In the entries that follow, the first line to write out is the one containing "quote number: 067024 -> 067029", and the last is the one containing "Pucker Up: 7". Reproduce that stretch exactly, with nothing before or after it.
——
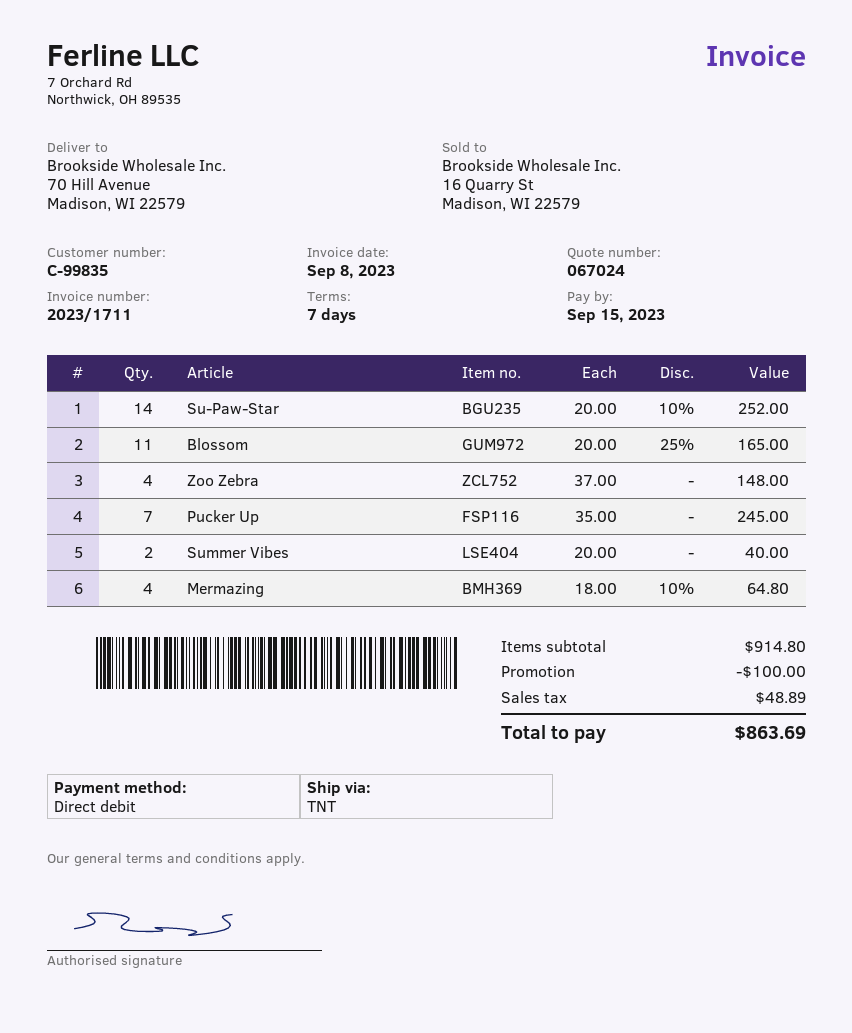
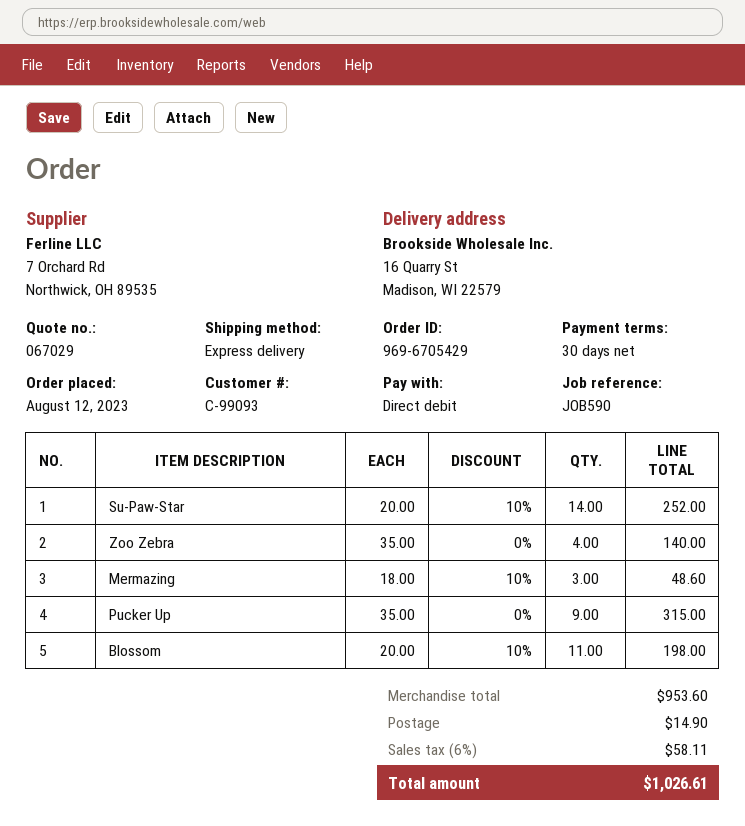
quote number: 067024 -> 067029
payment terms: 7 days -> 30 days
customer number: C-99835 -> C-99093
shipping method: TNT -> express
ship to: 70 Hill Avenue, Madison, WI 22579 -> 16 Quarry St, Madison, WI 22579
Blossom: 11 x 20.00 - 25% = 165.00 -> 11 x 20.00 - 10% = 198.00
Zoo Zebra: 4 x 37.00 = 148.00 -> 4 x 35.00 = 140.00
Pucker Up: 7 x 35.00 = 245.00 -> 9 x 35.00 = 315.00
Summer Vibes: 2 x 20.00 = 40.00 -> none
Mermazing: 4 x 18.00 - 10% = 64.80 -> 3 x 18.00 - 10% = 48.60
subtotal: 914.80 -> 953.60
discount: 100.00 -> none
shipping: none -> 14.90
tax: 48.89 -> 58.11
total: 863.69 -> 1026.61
——
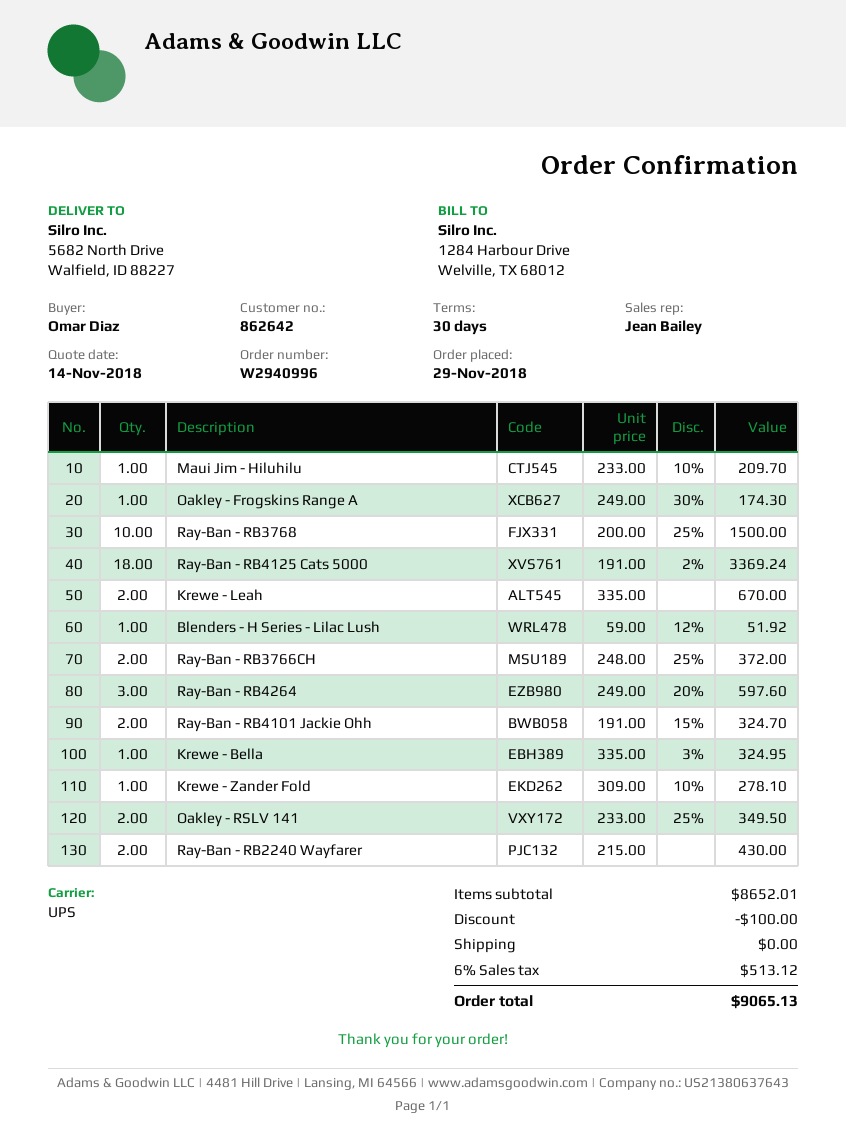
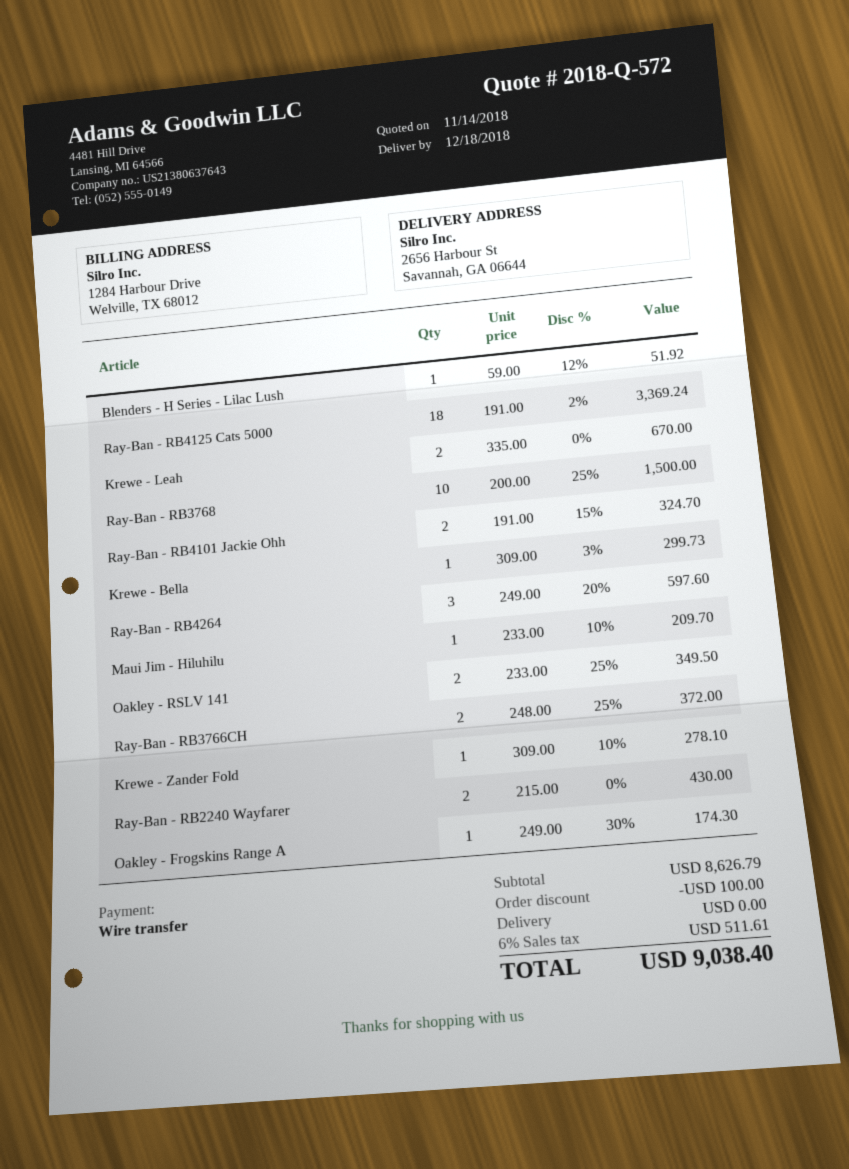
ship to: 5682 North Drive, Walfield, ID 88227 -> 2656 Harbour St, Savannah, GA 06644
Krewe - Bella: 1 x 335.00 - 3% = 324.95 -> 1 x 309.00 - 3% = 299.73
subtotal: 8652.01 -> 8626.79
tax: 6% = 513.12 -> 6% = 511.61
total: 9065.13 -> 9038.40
——
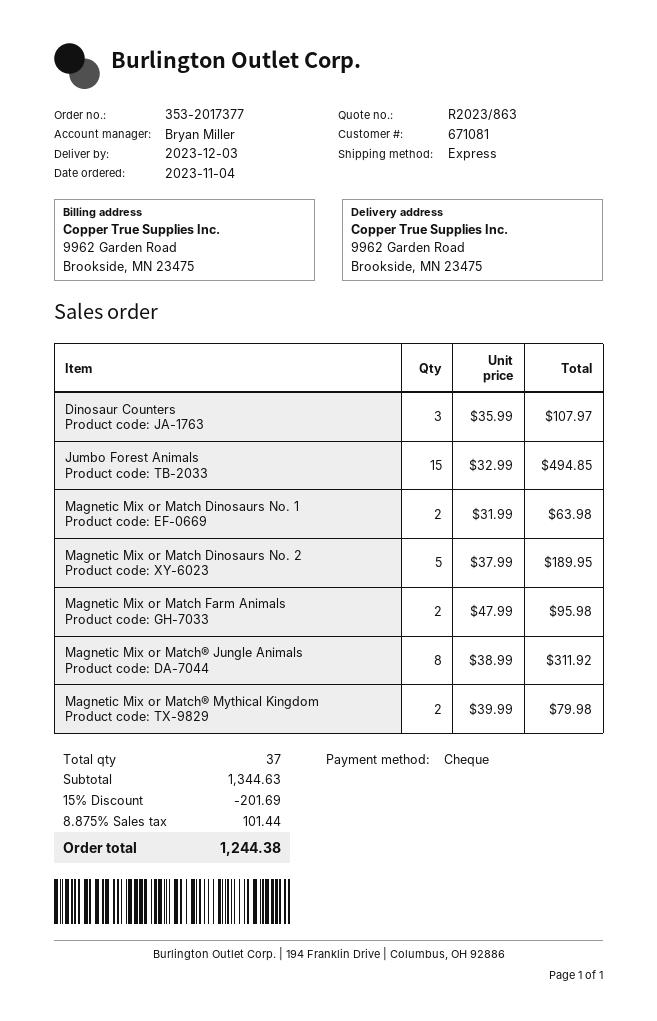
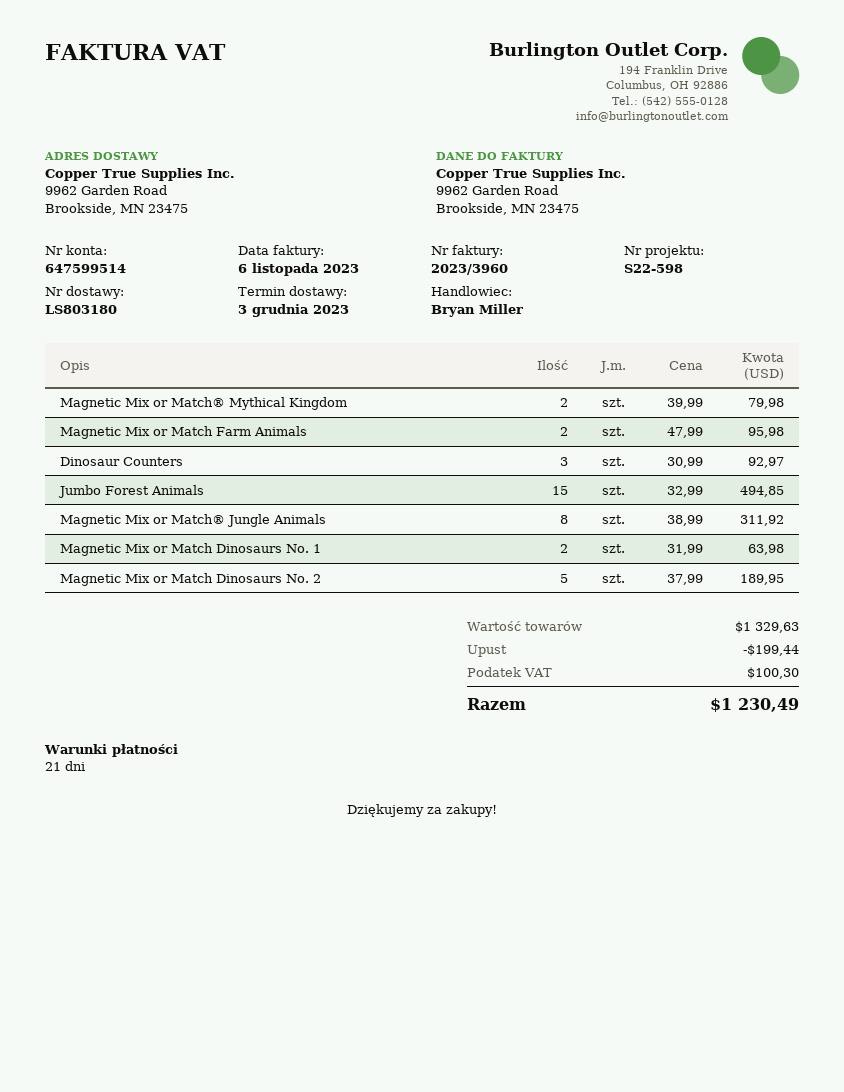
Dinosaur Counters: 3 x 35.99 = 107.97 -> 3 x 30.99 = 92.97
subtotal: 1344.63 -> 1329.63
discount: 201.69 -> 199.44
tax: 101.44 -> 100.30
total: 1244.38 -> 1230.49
——
EXERCISE RESPONSE.
quote number: 067024 -> 067029
payment terms: 7 days -> 30 days
customer number: C-99835 -> C-99093
shipping method: TNT -> express
ship to: 70 Hill Avenue, Madison, WI 22579 -> 16 Quarry St, Madison, WI 22579
Blossom: 11 x 20.00 - 25% = 165.00 -> 11 x 20.00 - 10% = 198.00
Zoo Zebra: 4 x 37.00 = 148.00 -> 4 x 35.00 = 140.00
Pucker Up: 7 x 35.00 = 245.00 -> 9 x 35.00 = 315.00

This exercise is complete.